▶ [Records for this task]
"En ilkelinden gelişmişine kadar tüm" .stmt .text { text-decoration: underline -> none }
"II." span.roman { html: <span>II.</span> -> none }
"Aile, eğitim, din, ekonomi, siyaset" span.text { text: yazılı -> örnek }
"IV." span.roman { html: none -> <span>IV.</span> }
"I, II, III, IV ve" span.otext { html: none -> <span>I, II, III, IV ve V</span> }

...

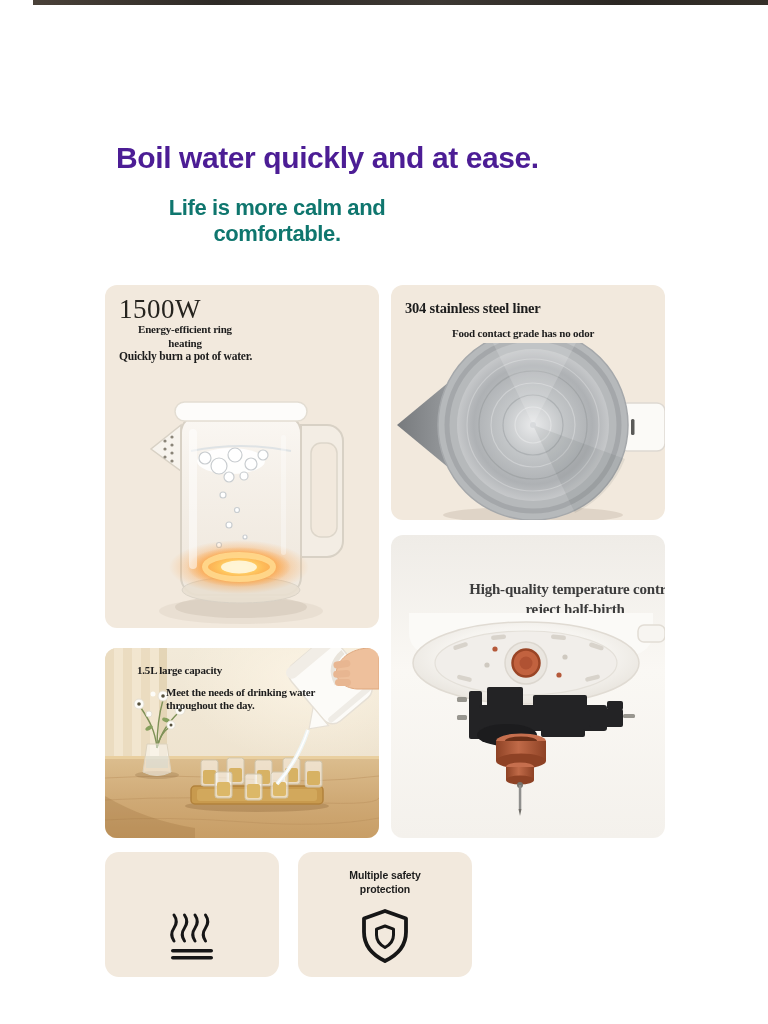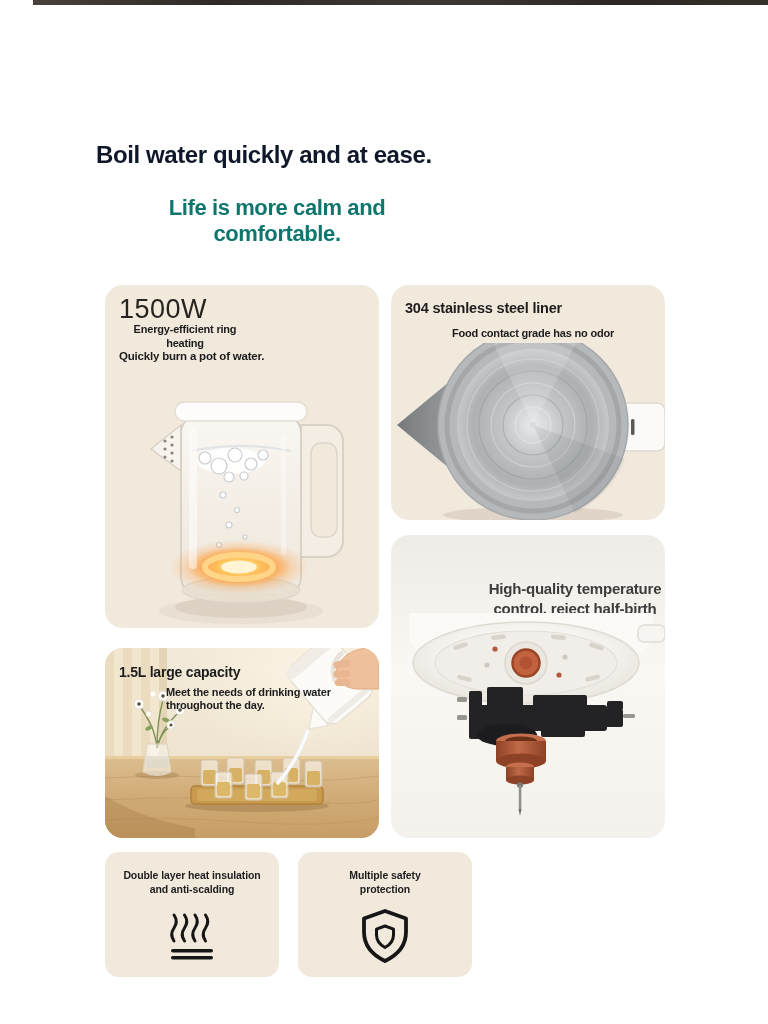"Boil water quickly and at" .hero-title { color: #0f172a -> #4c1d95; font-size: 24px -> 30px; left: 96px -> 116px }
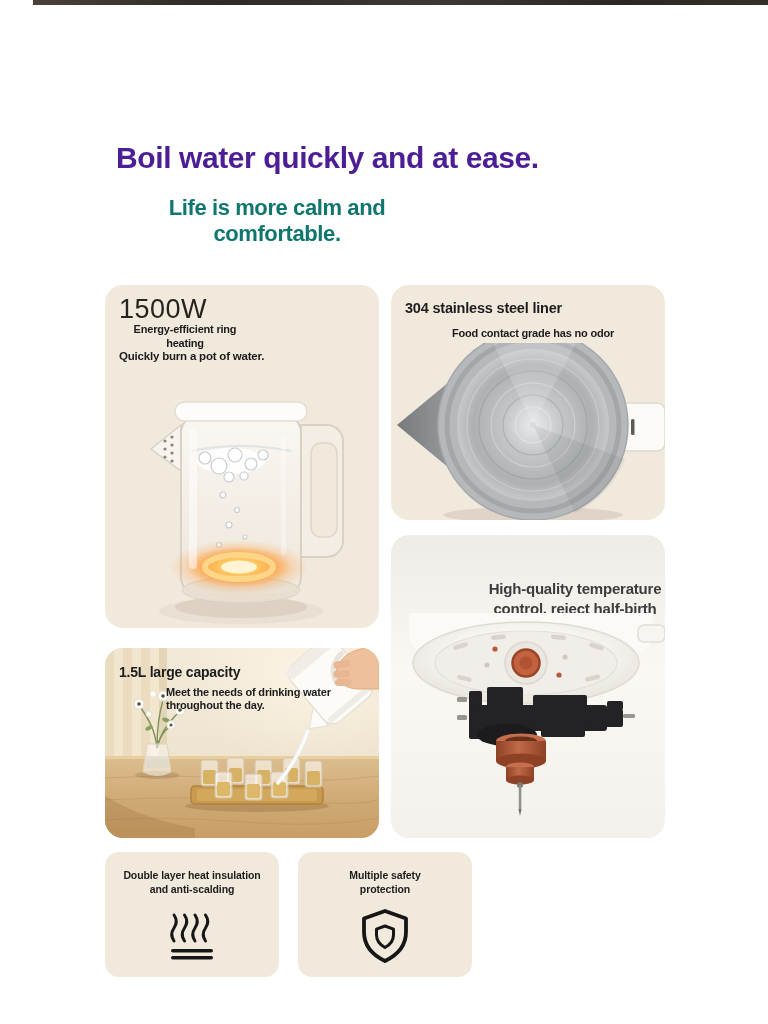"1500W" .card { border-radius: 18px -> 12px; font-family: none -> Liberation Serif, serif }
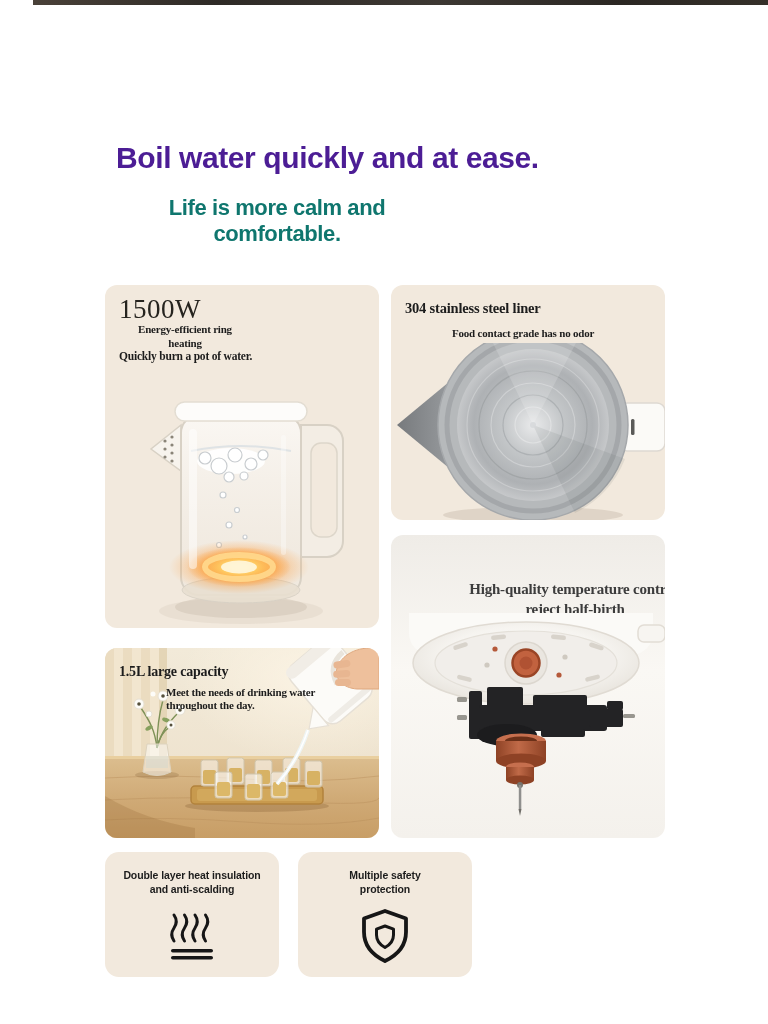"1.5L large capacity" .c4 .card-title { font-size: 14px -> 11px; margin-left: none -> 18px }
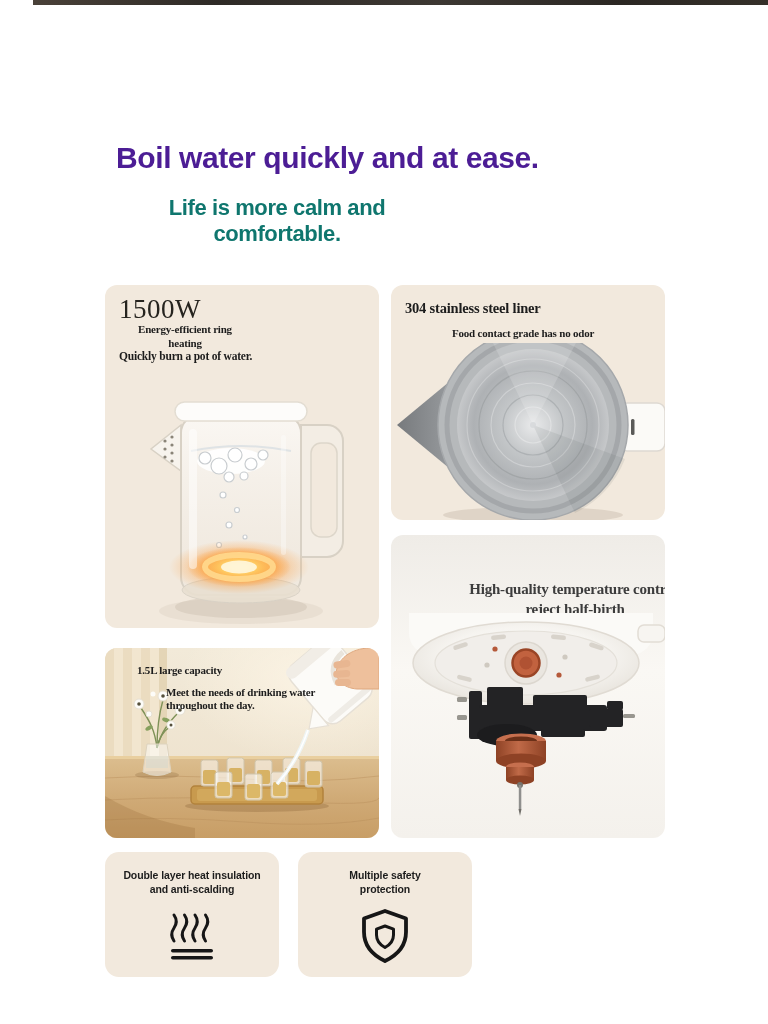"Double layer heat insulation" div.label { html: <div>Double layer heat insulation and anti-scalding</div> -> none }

* * *

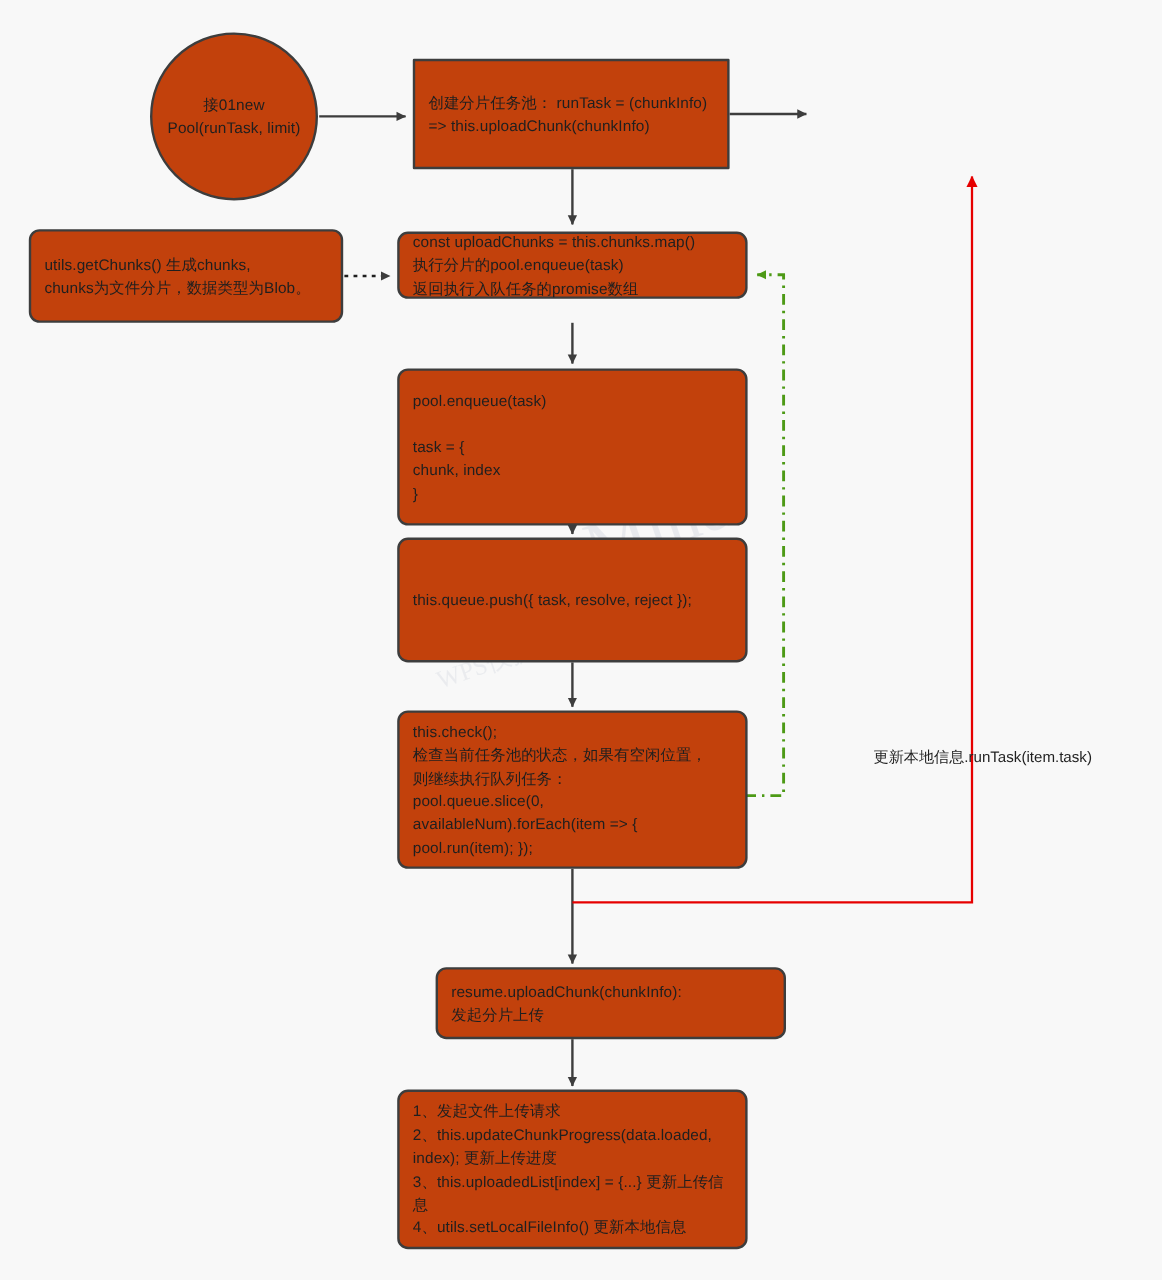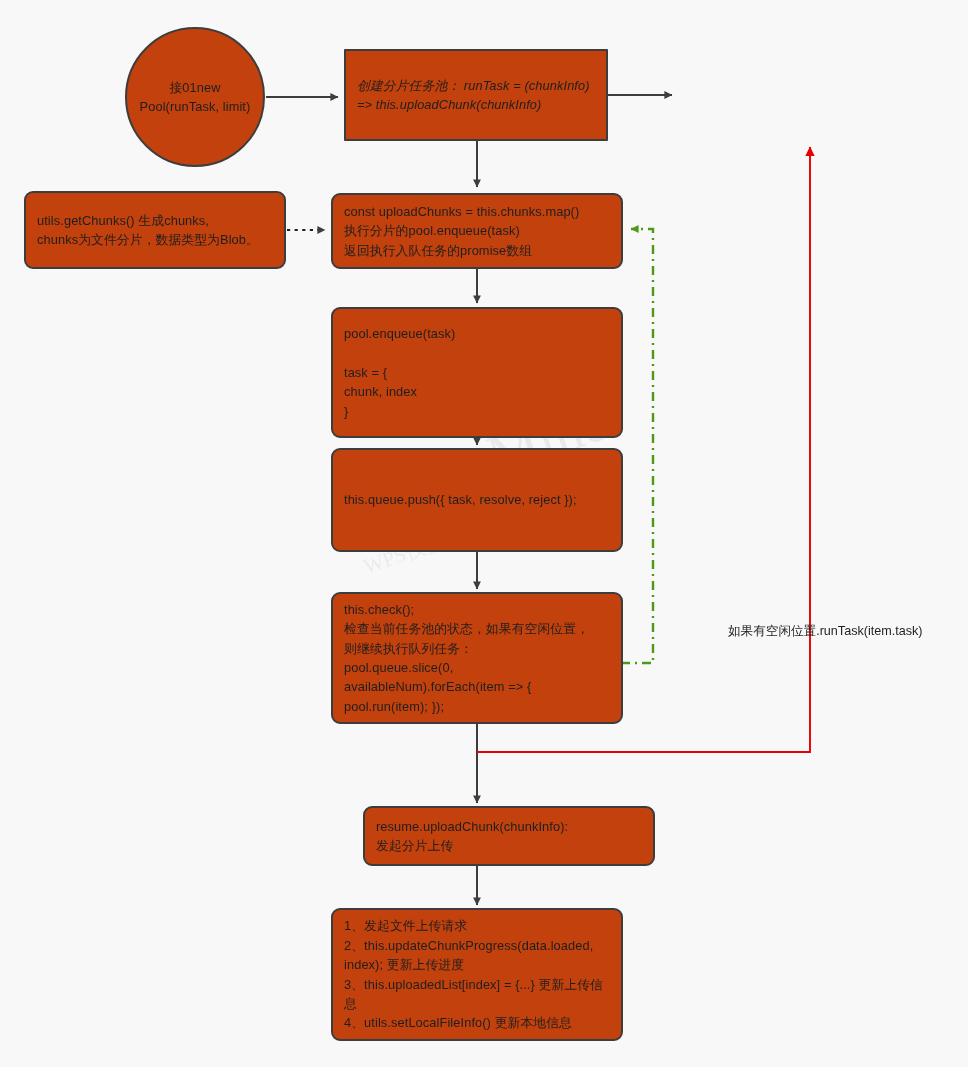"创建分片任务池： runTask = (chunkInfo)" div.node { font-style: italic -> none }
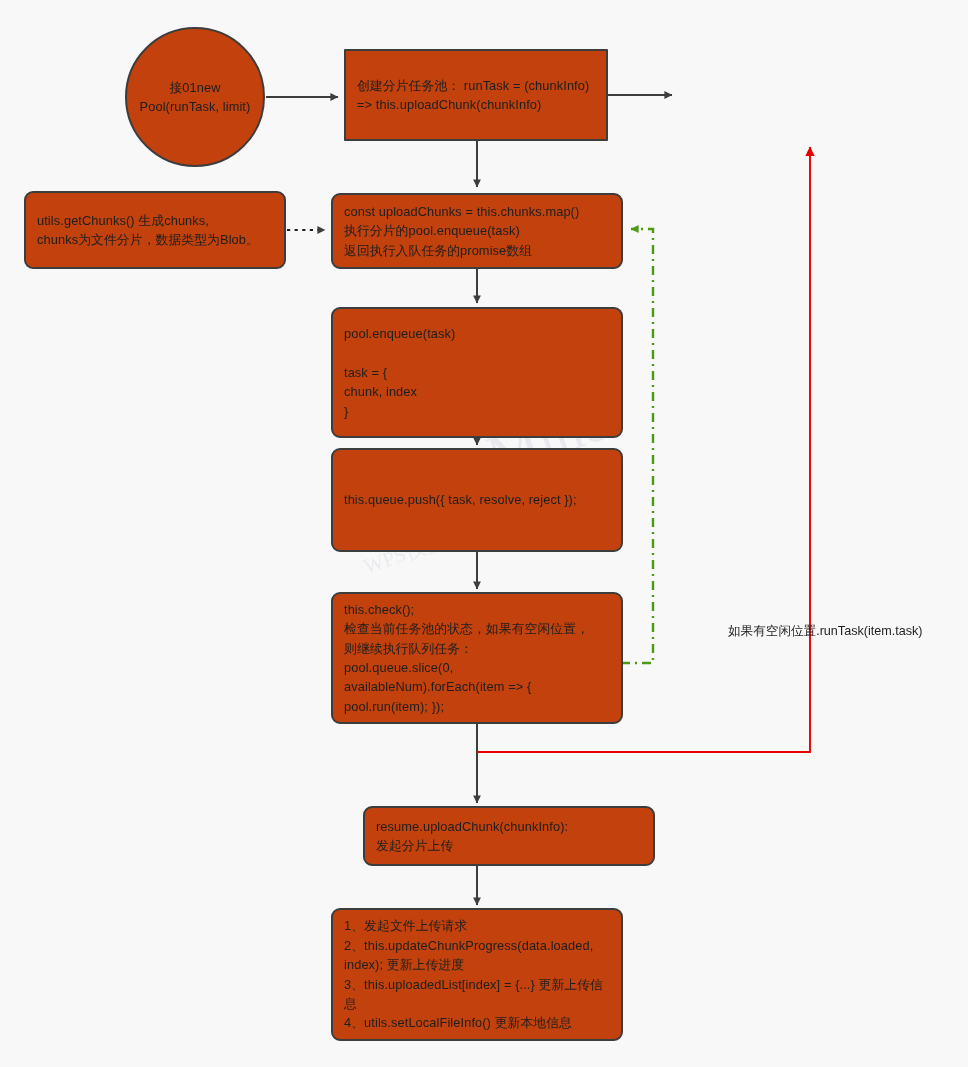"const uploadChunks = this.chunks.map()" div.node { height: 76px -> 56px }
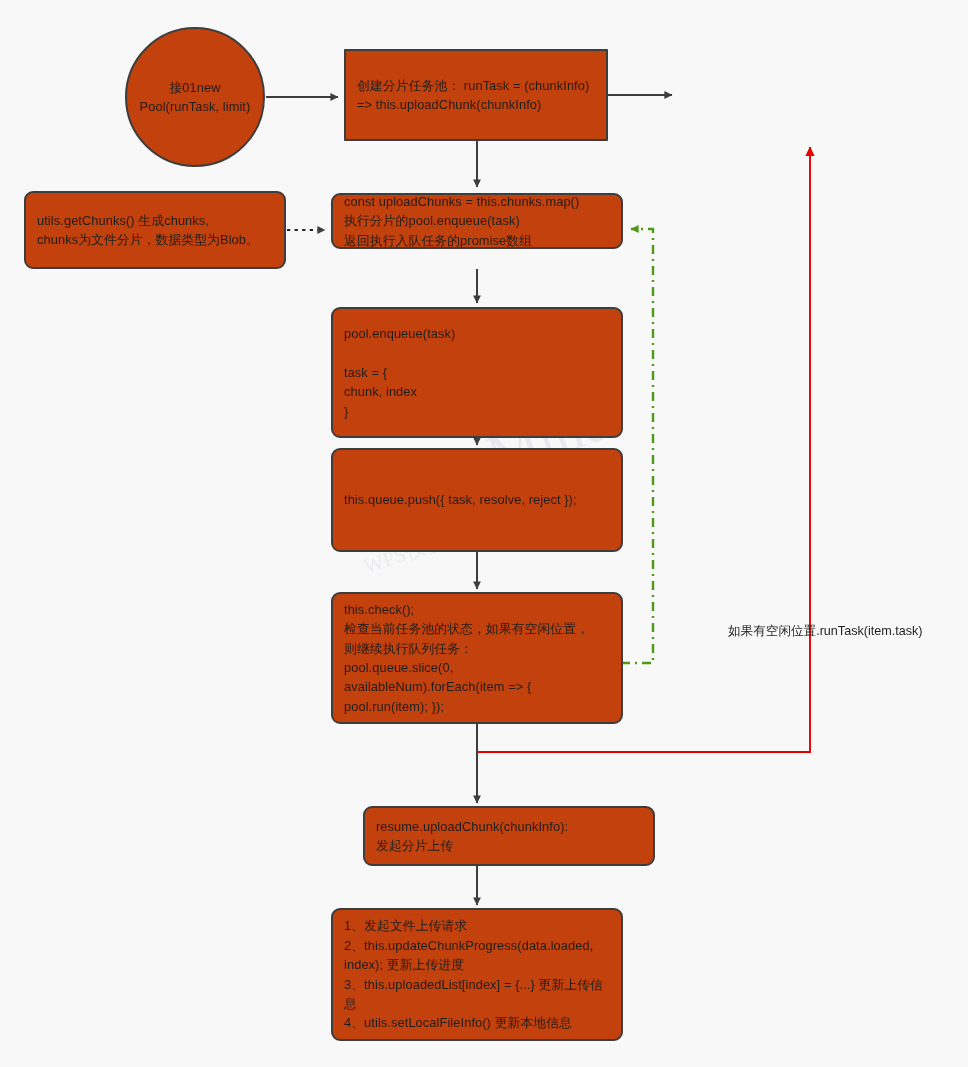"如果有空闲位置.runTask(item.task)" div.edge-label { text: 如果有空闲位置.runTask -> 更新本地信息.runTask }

▶ [Work instruction]
Your answer should be all lines from the data that contain "roman".

▶ [Completed task]
"II." span.roman { html: <span>II.</span> -> none }
"IV." span.roman { html: none -> <span>IV.</span> }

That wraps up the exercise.